**Prompt**
Apart from the images, every record here needs to be copied exactly.

Data excerpts
== Segment start ==
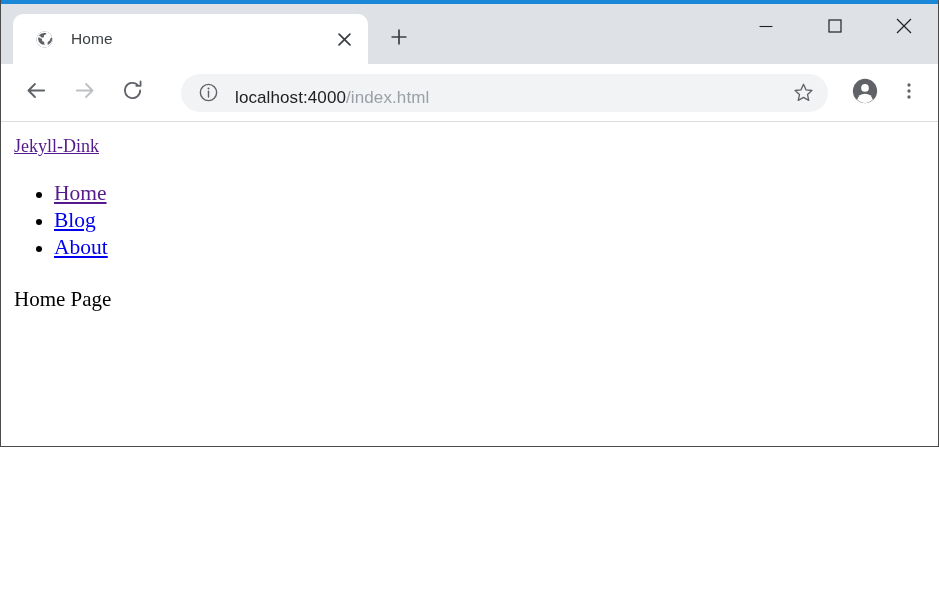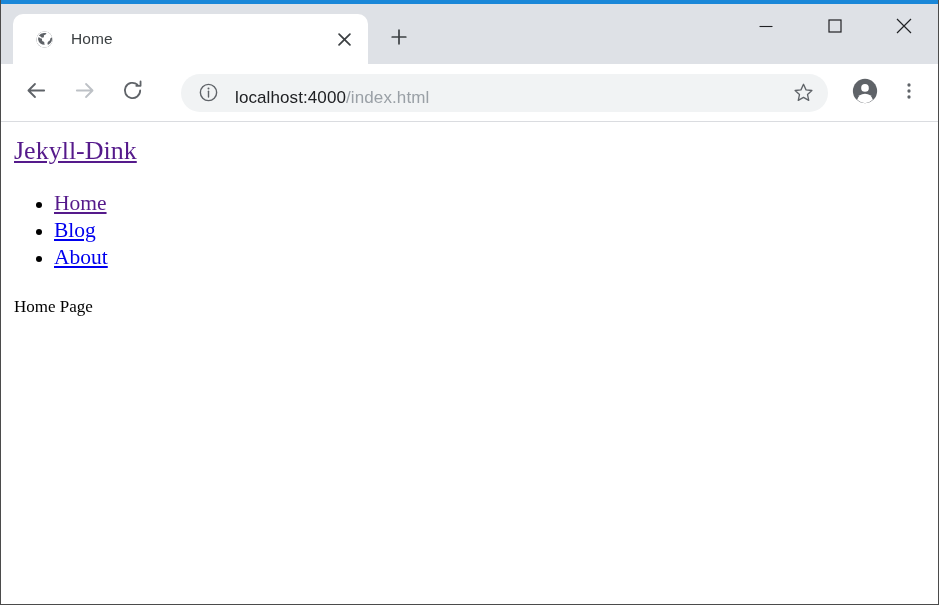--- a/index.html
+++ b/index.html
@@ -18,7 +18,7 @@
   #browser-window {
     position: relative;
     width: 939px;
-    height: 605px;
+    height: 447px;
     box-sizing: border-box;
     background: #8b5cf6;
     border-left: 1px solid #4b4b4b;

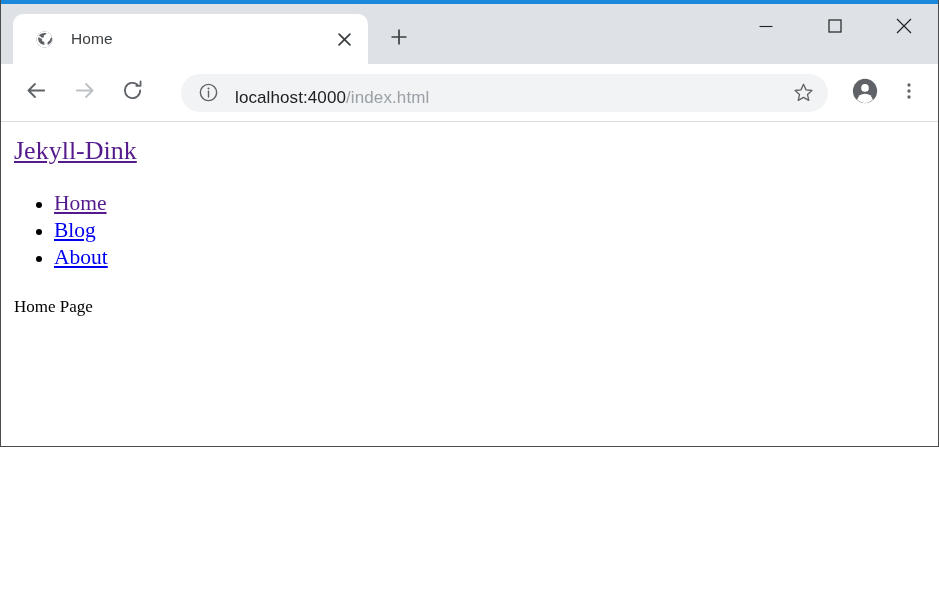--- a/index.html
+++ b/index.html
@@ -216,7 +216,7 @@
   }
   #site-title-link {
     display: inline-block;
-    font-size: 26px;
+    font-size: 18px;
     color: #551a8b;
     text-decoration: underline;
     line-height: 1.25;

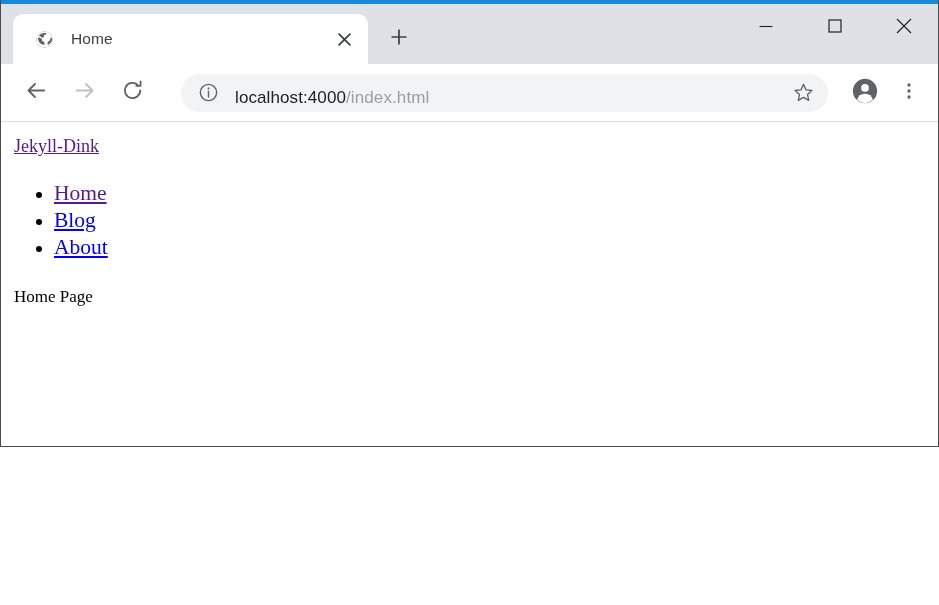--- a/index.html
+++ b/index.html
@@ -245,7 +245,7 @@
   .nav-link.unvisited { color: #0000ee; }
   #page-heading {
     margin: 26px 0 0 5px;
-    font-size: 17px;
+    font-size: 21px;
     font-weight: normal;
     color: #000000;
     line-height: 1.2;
== Segment end ==
**Written solution**
--- a/index.html
+++ b/index.html
@@ -18,7 +18,7 @@
   #browser-window {
     position: relative;
     width: 939px;
-    height: 605px;
+    height: 447px;
     box-sizing: border-box;
     background: #8b5cf6;
     border-left: 1px solid #4b4b4b;

--- a/index.html
+++ b/index.html
@@ -216,7 +216,7 @@
   }
   #site-title-link {
     display: inline-block;
-    font-size: 26px;
+    font-size: 18px;
     color: #551a8b;
     text-decoration: underline;
     line-height: 1.25;

--- a/index.html
+++ b/index.html
@@ -245,7 +245,7 @@
   .nav-link.unvisited { color: #0000ee; }
   #page-heading {
     margin: 26px 0 0 5px;
-    font-size: 17px;
+    font-size: 21px;
     font-weight: normal;
     color: #000000;
     line-height: 1.2;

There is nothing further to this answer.